*Data for review*:
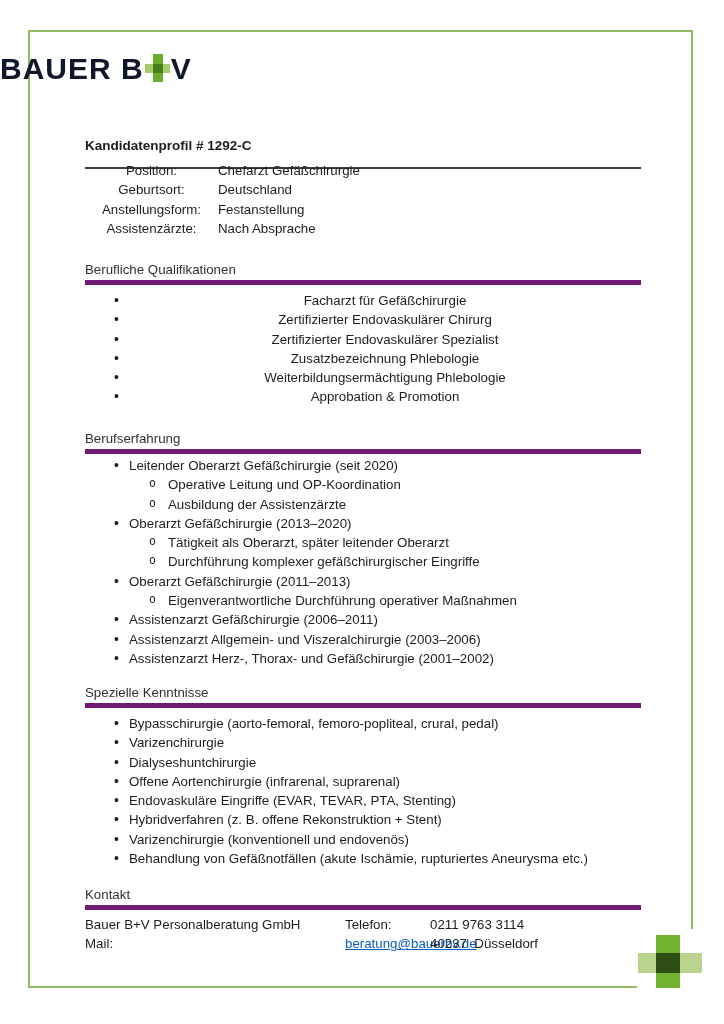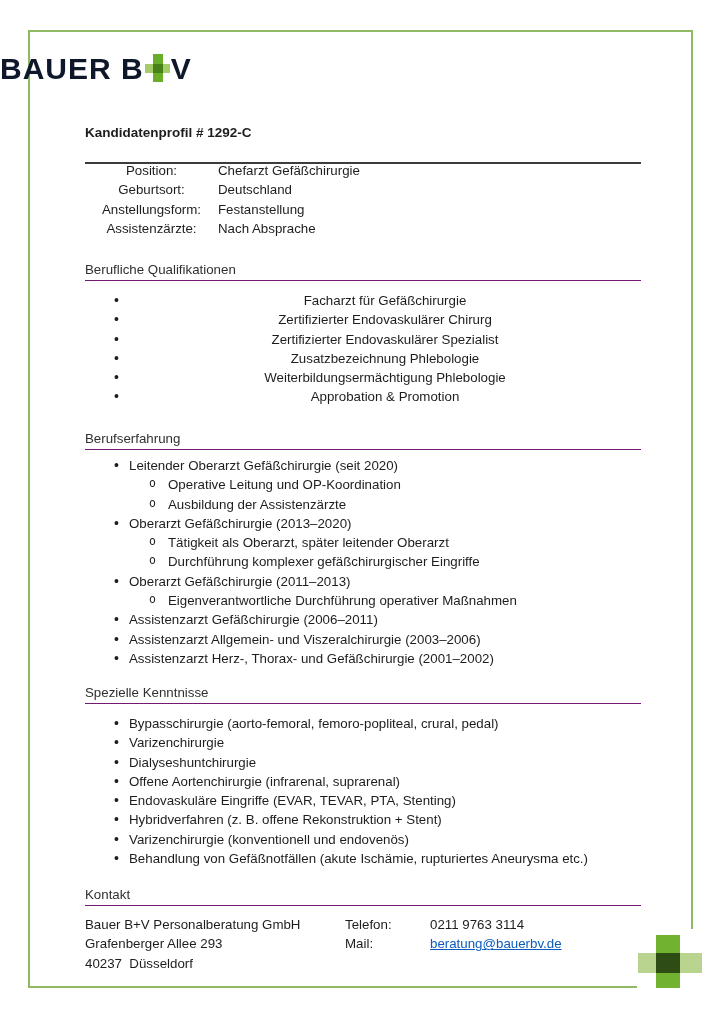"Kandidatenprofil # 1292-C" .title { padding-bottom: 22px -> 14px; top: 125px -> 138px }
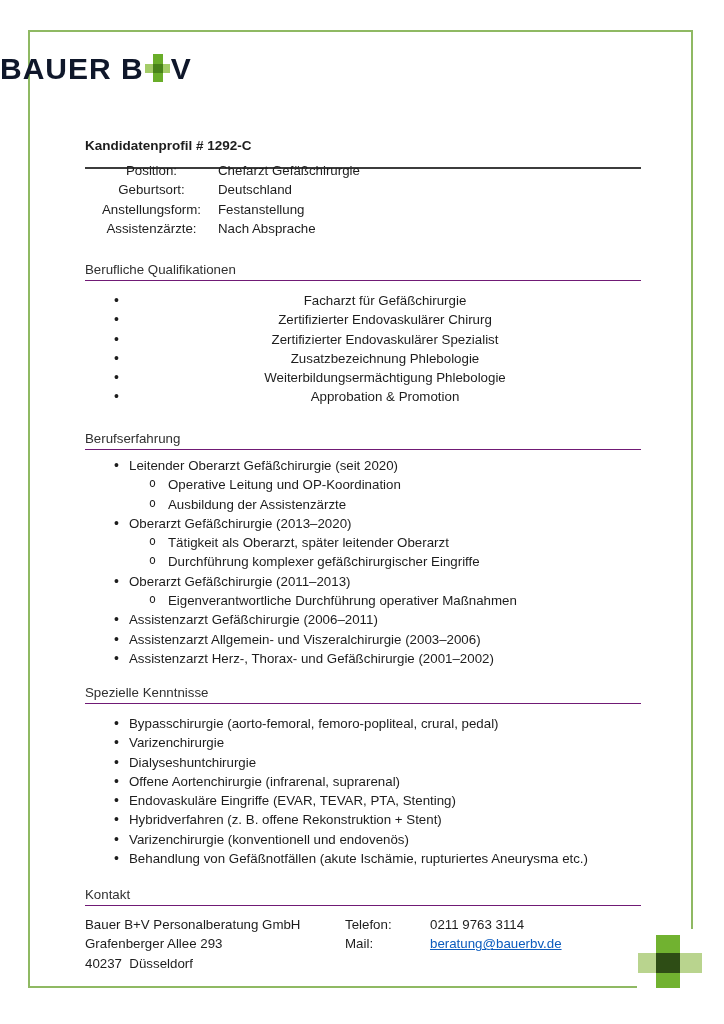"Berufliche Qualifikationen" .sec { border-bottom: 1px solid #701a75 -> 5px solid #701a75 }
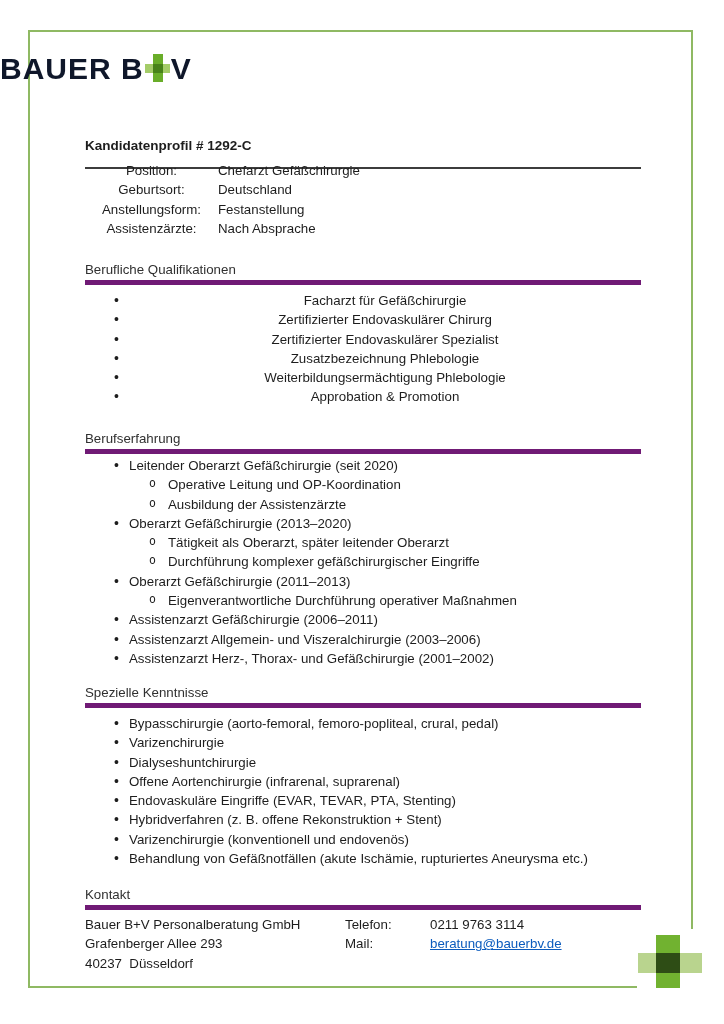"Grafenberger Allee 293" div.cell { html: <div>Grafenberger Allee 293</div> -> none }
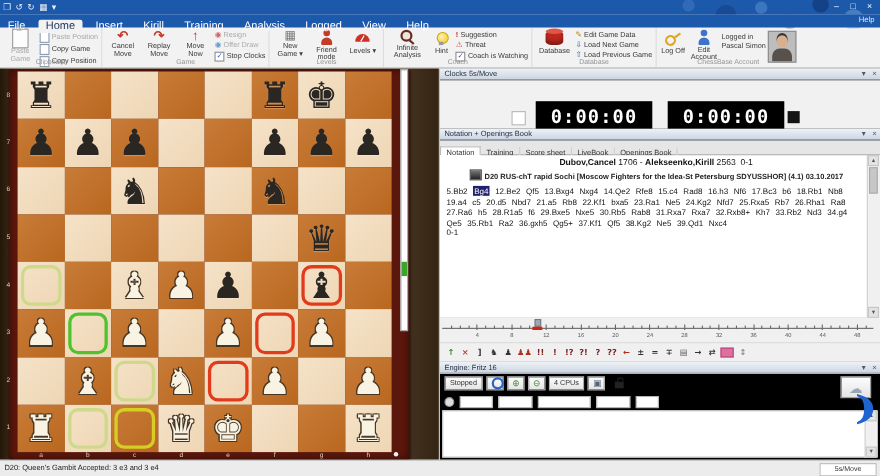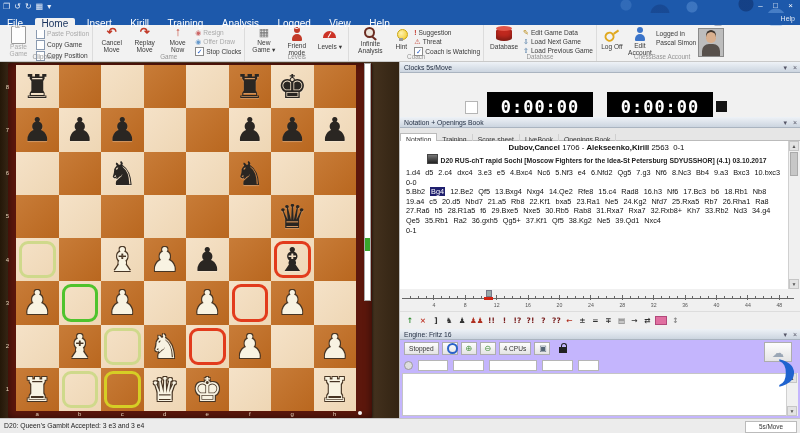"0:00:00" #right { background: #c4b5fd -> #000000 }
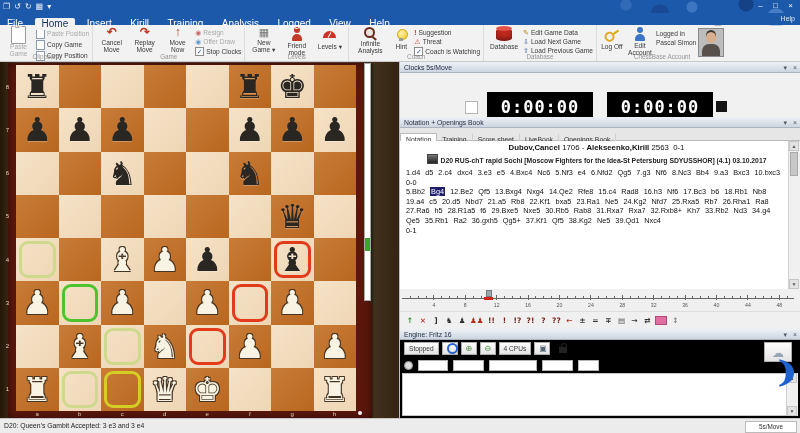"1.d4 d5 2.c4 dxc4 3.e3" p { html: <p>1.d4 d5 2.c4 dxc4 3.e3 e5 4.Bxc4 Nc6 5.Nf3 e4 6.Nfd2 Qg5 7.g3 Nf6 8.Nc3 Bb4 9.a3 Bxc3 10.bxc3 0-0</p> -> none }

*Your goal*: Leave out every picture, and repeat word for word only the lines from the one holding "html: <div>Grafenberger Allee" through the end of the entries above, both ends included.

*Reply*:
"Grafenberger Allee 293" div.cell { html: <div>Grafenberger Allee 293</div> -> none }
"0:00:00" #right { background: #c4b5fd -> #000000 }
"1.d4 d5 2.c4 dxc4 3.e3" p { html: <p>1.d4 d5 2.c4 dxc4 3.e3 e5 4.Bxc4 Nc6 5.Nf3 e4 6.Nfd2 Qg5 7.g3 Nf6 8.Nc3 Bb4 9.a3 Bxc3 10.bxc3 0-0</p> -> none }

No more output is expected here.